> [WORK TASK] Your answer must consist of every line from the data below that includes the word "background".

Code change snippets
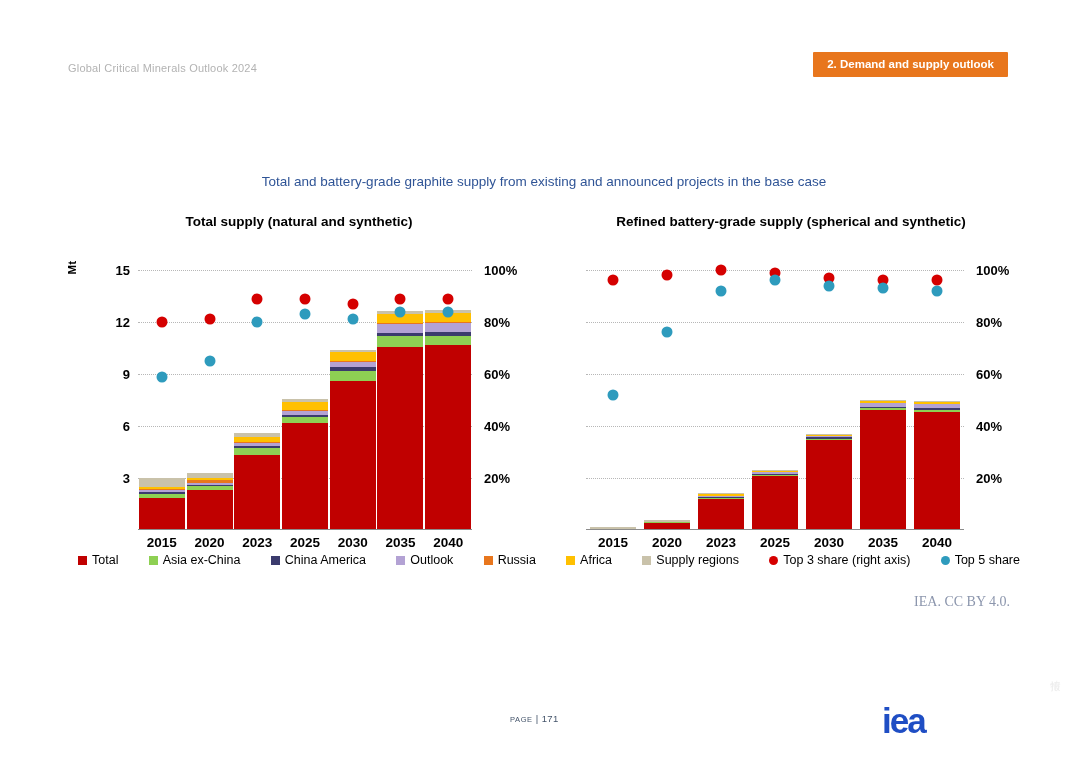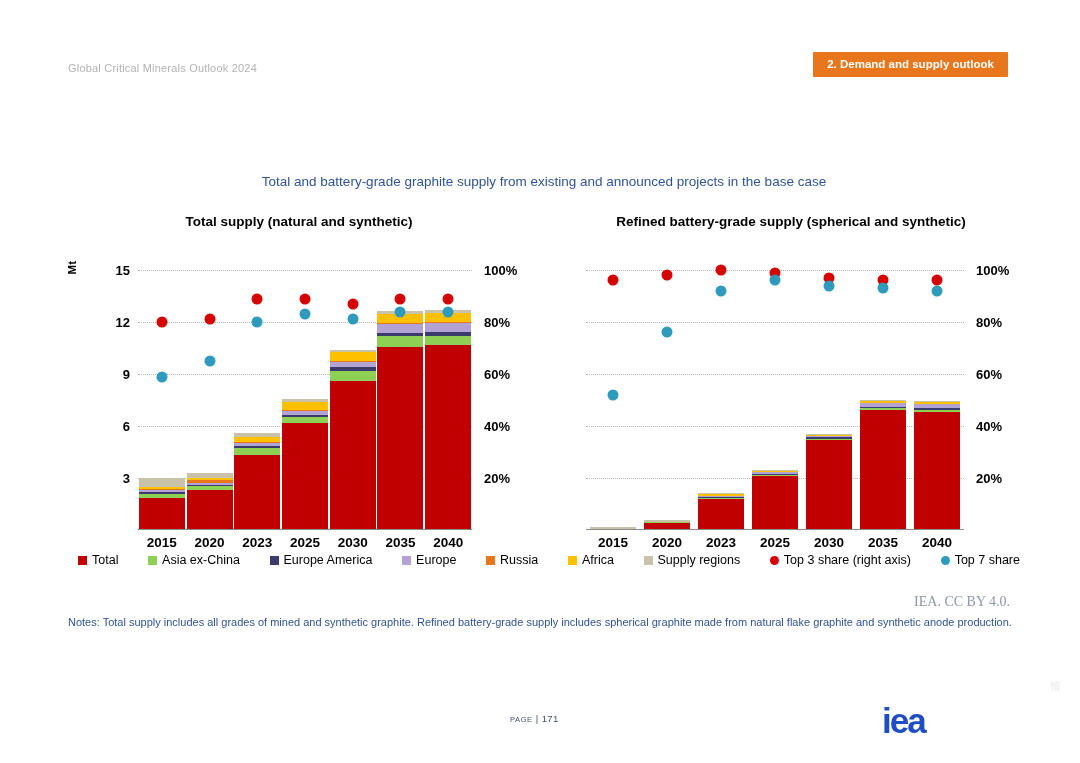--- a/index.html
+++ b/index.html
@@ -424,7 +424,7 @@
       </div>
       <div class="leg-item">
         <span class="leg-sq" style="background: rgb(59, 59, 109);"></span>
-        <span>Europe America</span>
+        <span>China America</span>
       </div>
       <div class="leg-item">
         <span class="leg-sq" style="background: rgb(179, 162, 212);"></span>

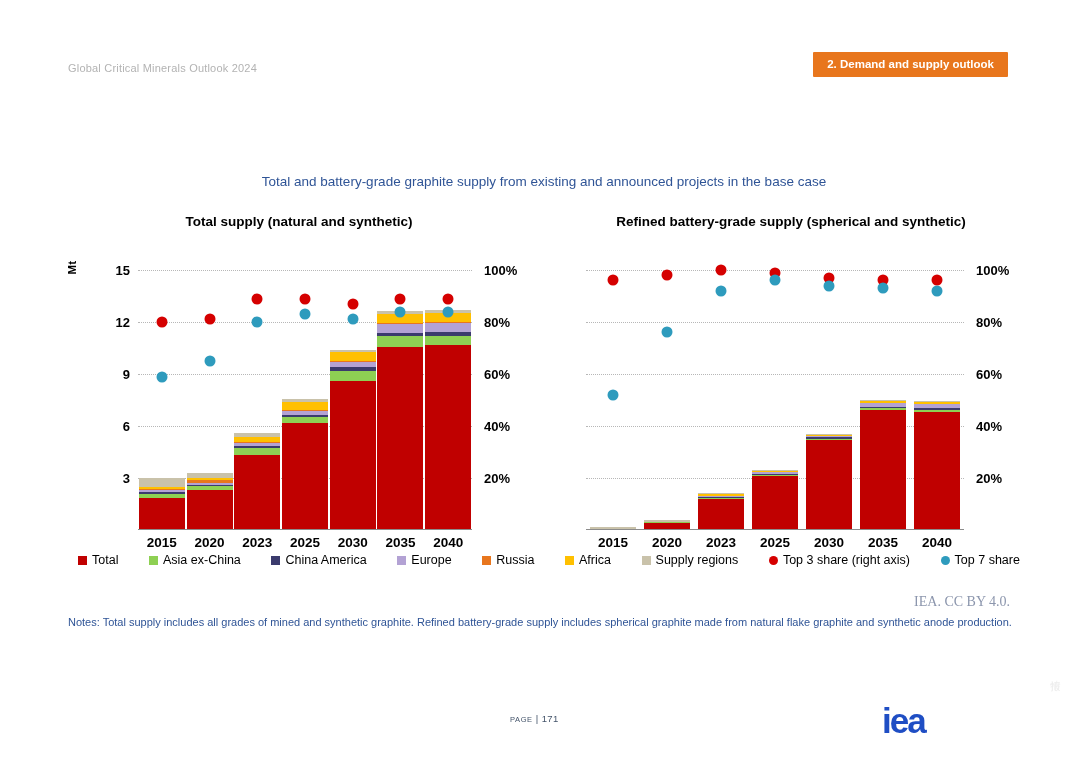--- a/index.html
+++ b/index.html
@@ -428,7 +428,7 @@
       </div>
       <div class="leg-item">
         <span class="leg-sq" style="background: rgb(179, 162, 212);"></span>
-        <span>Europe</span>
+        <span>Outlook</span>
       </div>
       <div class="leg-item">
         <span class="leg-sq" style="background: rgb(232, 118, 29);"></span>

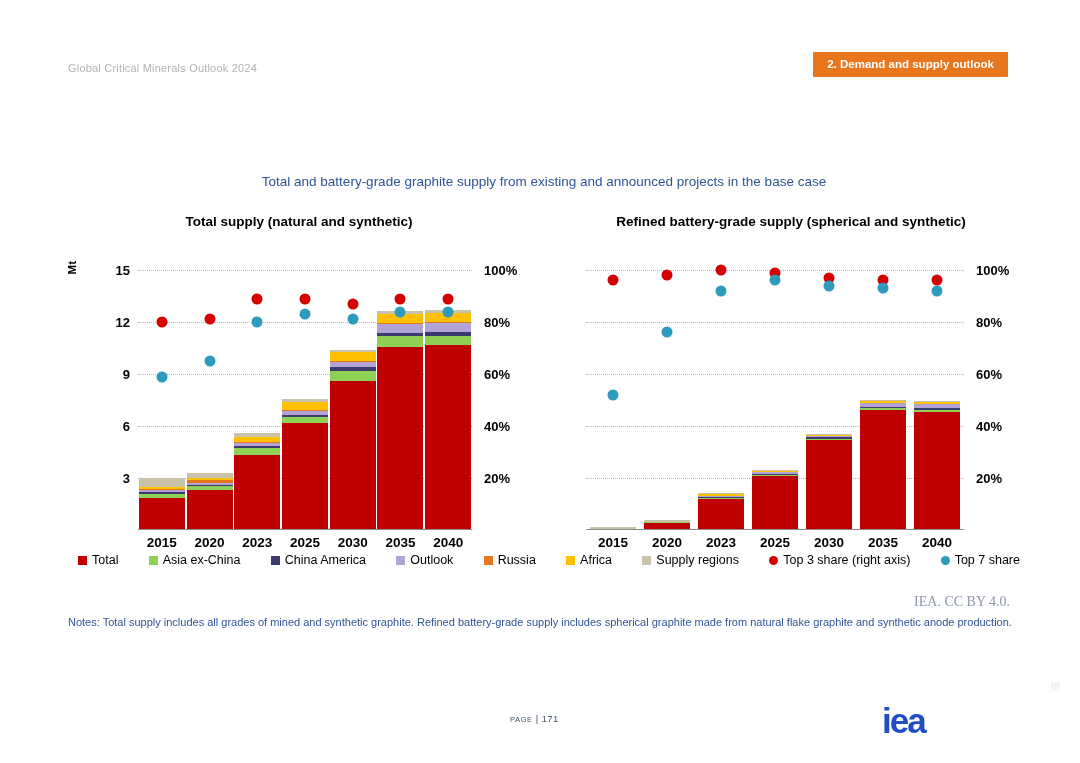--- a/index.html
+++ b/index.html
@@ -448,7 +448,7 @@
       </div>
       <div class="leg-item">
         <span class="leg-dot" style="background: rgb(46, 155, 189);"></span>
-        <span>Top 7 share</span>
+        <span>Top 5 share</span>
       </div>
     </div>
 

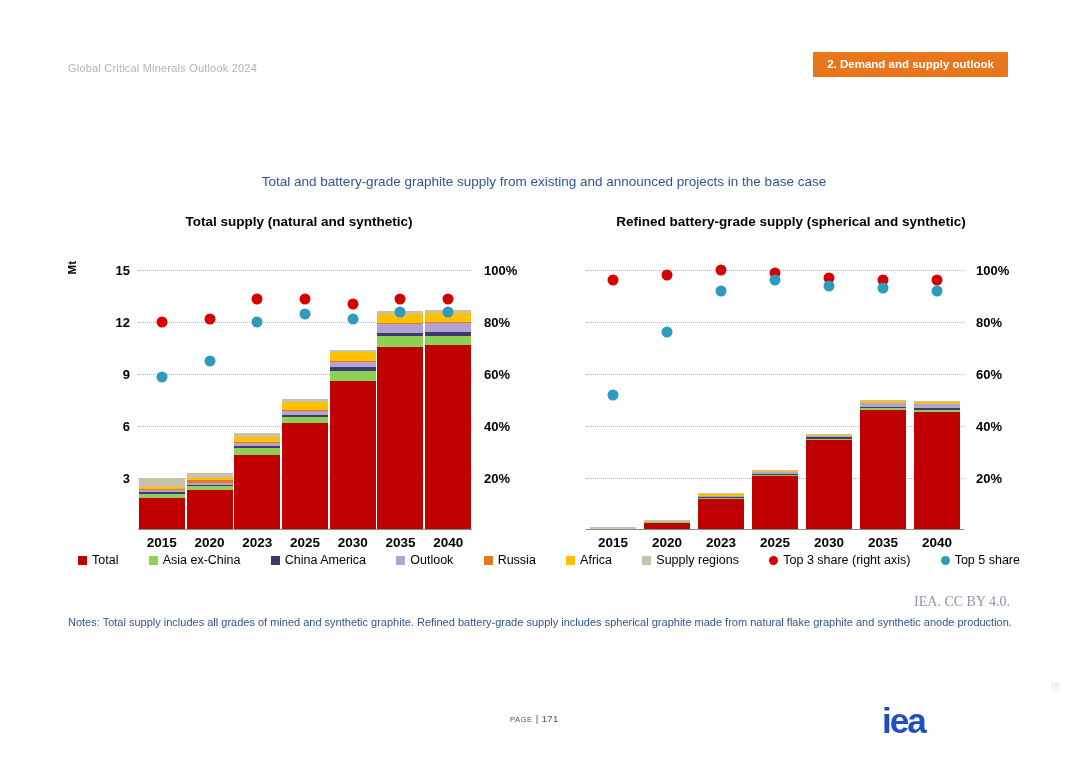--- a/index.html
+++ b/index.html
@@ -453,7 +453,6 @@
     </div>
 
   <div class="cc">IEA. CC BY 4.0.</div>
-  <div class="notes">Notes: Total supply includes all grades of mined and synthetic graphite. Refined battery-grade supply includes spherical graphite made from natural flake graphite and synthetic anode production.</div>
 
   <div class="page-num"><span class="pg">PAGE</span><span> | </span><span>171</span></div>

> [YOUR SOLUTION]
         <span class="leg-sq" style="background: rgb(59, 59, 109);"></span>
         <span class="leg-sq" style="background: rgb(179, 162, 212);"></span>
         <span class="leg-sq" style="background: rgb(179, 162, 212);"></span>
         <span class="leg-sq" style="background: rgb(232, 118, 29);"></span>
         <span class="leg-dot" style="background: rgb(46, 155, 189);"></span>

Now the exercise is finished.